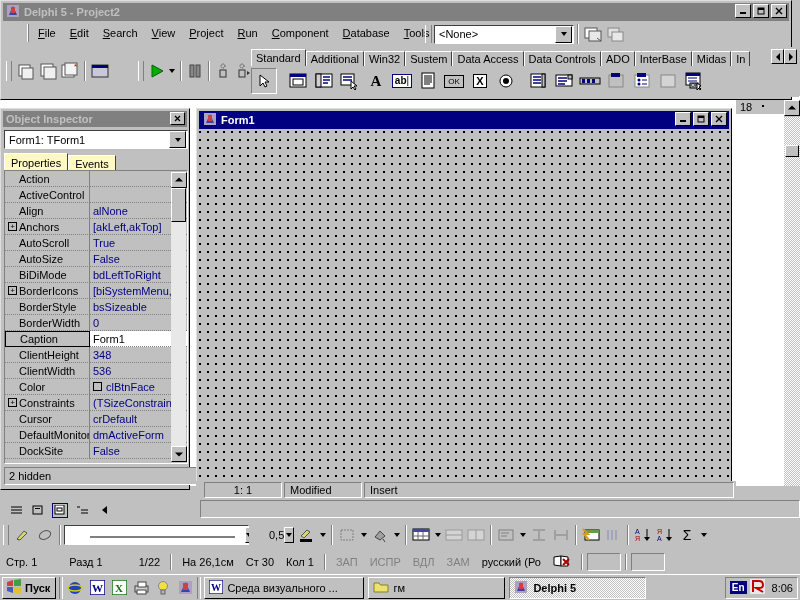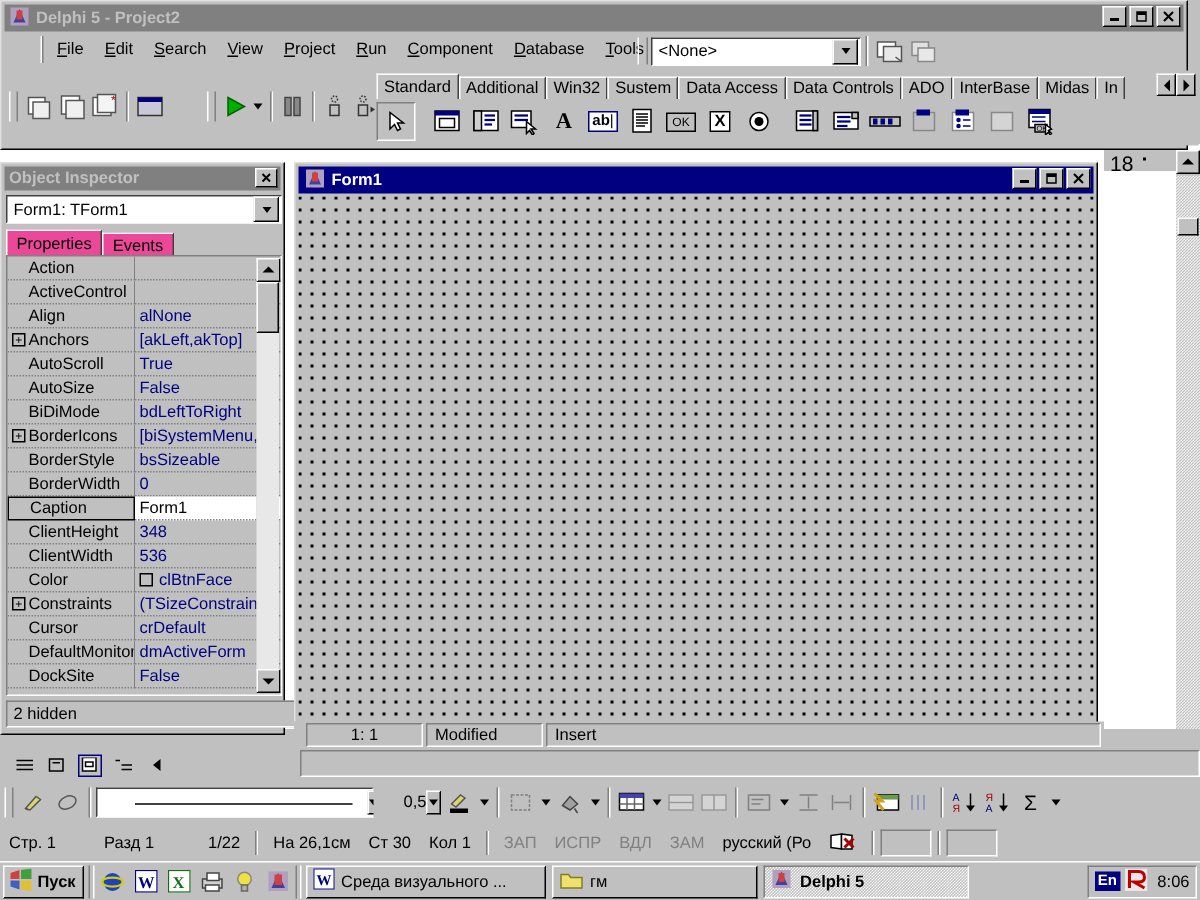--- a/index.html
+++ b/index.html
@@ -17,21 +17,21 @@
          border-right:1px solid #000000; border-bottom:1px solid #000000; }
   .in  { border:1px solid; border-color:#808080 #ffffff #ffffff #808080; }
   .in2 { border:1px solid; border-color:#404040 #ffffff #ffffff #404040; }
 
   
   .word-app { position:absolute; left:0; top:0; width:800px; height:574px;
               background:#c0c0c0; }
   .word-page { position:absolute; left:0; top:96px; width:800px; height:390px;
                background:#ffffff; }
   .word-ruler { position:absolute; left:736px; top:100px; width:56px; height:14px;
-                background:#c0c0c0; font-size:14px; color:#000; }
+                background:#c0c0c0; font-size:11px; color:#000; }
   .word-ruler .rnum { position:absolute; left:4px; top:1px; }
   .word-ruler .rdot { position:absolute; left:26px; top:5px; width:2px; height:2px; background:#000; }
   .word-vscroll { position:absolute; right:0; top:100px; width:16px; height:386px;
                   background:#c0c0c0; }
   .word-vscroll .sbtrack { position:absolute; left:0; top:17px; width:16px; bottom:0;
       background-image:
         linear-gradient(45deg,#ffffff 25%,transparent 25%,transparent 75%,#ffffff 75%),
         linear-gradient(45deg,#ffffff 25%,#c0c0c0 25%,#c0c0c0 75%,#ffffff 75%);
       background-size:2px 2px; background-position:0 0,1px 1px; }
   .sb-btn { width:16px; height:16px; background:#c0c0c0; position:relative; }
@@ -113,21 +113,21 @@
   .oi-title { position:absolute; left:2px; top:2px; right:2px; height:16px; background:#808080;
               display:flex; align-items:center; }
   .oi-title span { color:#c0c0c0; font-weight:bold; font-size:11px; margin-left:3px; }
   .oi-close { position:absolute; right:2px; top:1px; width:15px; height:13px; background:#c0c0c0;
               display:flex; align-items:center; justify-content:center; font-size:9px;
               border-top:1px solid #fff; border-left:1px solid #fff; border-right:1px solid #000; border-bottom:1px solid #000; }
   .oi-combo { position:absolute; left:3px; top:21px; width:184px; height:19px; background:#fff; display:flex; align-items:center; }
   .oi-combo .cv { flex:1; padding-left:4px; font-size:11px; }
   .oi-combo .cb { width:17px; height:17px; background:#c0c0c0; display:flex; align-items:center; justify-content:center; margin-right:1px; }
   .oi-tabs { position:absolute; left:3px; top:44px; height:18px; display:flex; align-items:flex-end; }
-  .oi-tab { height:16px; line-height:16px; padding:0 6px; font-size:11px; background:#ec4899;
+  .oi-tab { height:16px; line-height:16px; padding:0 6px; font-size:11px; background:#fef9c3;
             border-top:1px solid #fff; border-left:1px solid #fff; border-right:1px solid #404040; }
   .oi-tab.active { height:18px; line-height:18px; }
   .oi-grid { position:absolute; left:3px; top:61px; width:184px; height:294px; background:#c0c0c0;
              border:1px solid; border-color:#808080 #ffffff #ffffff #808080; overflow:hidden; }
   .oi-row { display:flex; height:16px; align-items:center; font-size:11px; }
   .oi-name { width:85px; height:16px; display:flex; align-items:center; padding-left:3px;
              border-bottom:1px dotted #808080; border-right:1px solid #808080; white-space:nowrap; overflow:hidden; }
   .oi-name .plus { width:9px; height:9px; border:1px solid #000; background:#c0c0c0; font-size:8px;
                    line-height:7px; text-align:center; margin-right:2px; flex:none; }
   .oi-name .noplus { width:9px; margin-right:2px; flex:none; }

==

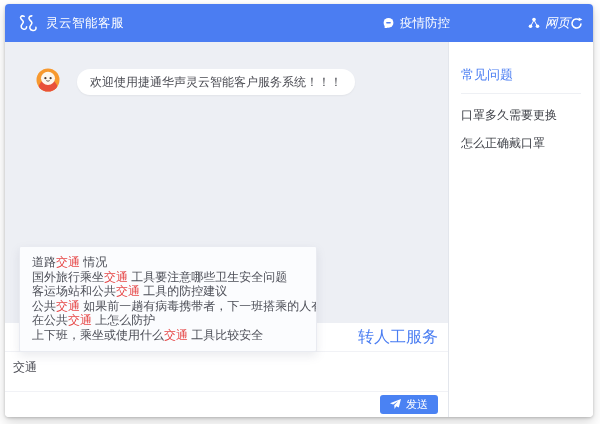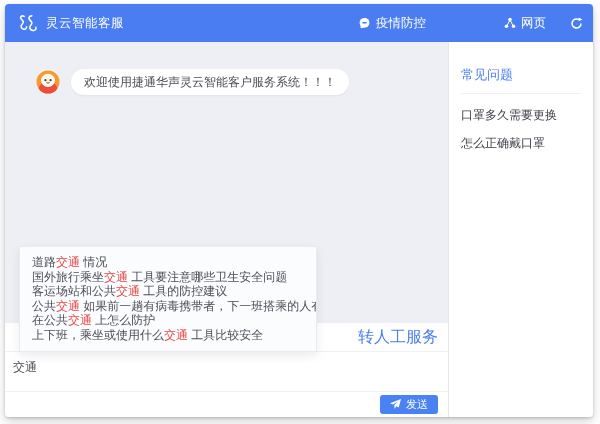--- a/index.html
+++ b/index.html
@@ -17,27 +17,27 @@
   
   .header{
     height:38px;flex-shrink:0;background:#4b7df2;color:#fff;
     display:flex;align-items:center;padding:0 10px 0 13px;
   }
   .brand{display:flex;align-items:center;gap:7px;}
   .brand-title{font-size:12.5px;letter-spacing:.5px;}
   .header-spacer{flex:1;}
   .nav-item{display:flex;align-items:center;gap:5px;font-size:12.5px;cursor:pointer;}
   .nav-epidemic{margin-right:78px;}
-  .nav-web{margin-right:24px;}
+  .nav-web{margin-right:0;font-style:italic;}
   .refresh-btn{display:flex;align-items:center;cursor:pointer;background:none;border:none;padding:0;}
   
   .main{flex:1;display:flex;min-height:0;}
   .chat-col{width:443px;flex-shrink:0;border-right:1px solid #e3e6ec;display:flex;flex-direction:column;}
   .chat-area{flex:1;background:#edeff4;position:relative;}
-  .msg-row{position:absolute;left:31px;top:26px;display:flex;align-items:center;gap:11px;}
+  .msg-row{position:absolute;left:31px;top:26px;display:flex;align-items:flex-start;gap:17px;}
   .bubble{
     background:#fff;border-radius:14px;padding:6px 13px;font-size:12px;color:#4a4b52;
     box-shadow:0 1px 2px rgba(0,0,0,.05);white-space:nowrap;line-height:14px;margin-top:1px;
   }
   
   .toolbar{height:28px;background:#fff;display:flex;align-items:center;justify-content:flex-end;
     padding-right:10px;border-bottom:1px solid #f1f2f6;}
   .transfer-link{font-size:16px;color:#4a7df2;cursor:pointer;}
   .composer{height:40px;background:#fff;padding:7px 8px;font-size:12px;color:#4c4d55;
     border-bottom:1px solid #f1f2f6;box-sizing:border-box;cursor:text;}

• [YOUR INSTRUCTIONS] If a line in the data above includes the string "vscroll", copy it.

• [EXERCISE RESPONSE]
   .word-vscroll { position:absolute; right:0; top:100px; width:16px; height:386px;
   .word-vscroll .sbtrack { position:absolute; left:0; top:17px; width:16px; bottom:0;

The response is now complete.